[Data provided]:

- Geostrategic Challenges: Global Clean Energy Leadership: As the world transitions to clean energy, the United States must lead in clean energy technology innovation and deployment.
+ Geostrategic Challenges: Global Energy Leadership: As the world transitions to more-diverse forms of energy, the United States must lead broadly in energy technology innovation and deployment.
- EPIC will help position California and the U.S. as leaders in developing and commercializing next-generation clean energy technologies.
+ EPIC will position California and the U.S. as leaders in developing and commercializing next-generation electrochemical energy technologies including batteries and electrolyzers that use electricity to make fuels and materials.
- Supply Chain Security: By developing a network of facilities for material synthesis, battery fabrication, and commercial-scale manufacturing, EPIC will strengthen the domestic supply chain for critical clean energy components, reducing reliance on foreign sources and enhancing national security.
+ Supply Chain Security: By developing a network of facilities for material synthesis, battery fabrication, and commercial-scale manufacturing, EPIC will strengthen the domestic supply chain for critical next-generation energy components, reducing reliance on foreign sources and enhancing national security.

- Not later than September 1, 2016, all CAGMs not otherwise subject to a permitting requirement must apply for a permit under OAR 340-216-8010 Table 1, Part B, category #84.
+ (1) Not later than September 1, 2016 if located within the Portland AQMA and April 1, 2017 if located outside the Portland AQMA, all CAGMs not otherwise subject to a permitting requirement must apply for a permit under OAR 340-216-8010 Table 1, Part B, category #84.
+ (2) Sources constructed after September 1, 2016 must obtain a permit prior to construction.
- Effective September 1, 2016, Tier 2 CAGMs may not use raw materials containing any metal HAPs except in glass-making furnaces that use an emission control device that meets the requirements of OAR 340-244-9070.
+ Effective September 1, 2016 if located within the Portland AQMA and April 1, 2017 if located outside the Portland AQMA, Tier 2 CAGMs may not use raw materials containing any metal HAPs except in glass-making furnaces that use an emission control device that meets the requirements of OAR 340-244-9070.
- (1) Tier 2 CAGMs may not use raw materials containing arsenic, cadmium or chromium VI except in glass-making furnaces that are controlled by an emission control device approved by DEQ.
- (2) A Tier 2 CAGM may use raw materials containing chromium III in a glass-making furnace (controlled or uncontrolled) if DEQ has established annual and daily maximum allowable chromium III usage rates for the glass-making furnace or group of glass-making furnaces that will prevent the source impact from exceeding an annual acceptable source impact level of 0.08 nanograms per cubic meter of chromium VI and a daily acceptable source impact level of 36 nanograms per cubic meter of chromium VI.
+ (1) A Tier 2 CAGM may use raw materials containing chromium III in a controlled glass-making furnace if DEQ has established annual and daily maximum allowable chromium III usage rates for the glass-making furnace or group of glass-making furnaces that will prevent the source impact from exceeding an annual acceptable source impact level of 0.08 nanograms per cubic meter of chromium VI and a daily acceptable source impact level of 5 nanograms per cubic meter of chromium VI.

[Instructions for the task]: Every line of the entries above that includes "Geostrategic" should be copied.

[Written reply]:
- Geostrategic Challenges: Global Clean Energy Leadership: As the world transitions to clean energy, the United States must lead in clean energy technology innovation and deployment.
+ Geostrategic Challenges: Global Energy Leadership: As the world transitions to more-diverse forms of energy, the United States must lead broadly in energy technology innovation and deployment.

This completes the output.